Directions for this task >>
Where a record contains a picture, omit the picture and repeat the rest exactly.
[Provided records Boundary: Start]
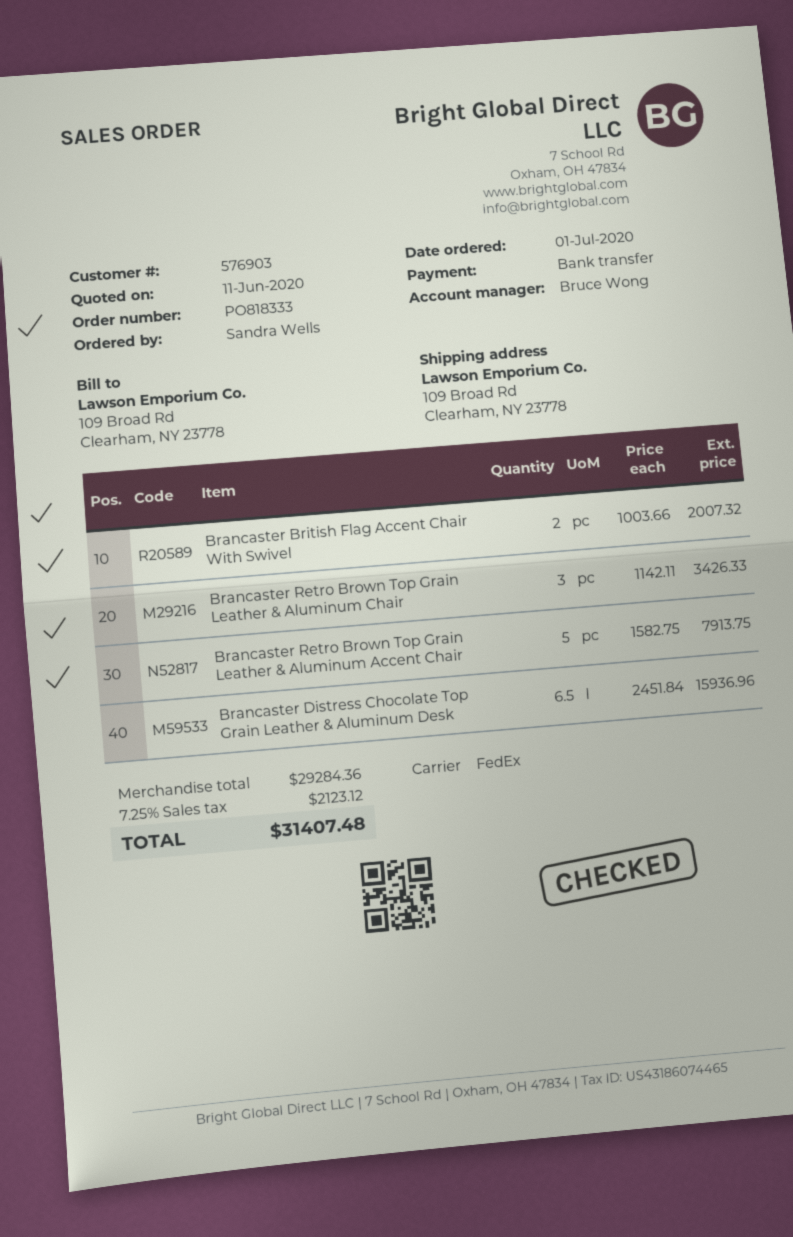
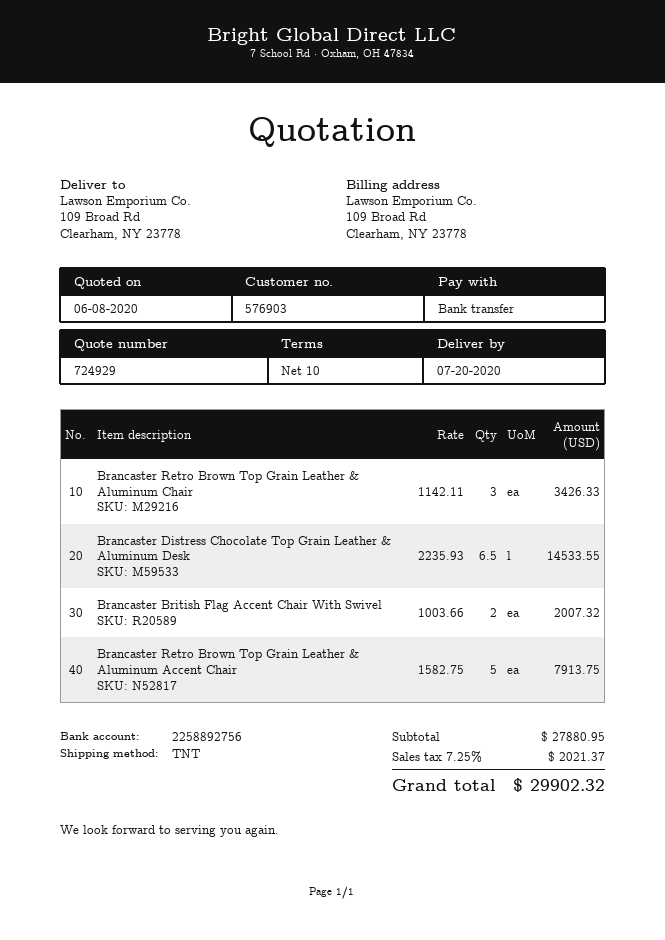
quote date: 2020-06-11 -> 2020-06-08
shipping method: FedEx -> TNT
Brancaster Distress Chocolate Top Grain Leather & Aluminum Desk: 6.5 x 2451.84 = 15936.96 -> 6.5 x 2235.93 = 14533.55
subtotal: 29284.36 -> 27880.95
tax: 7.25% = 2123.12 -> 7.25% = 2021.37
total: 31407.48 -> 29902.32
[Provided records Boundary: End]
Completed exercise >>
quote date: 2020-06-11 -> 2020-06-08
shipping method: FedEx -> TNT
Brancaster Distress Chocolate Top Grain Leather & Aluminum Desk: 6.5 x 2451.84 = 15936.96 -> 6.5 x 2235.93 = 14533.55
subtotal: 29284.36 -> 27880.95
tax: 7.25% = 2123.12 -> 7.25% = 2021.37
total: 31407.48 -> 29902.32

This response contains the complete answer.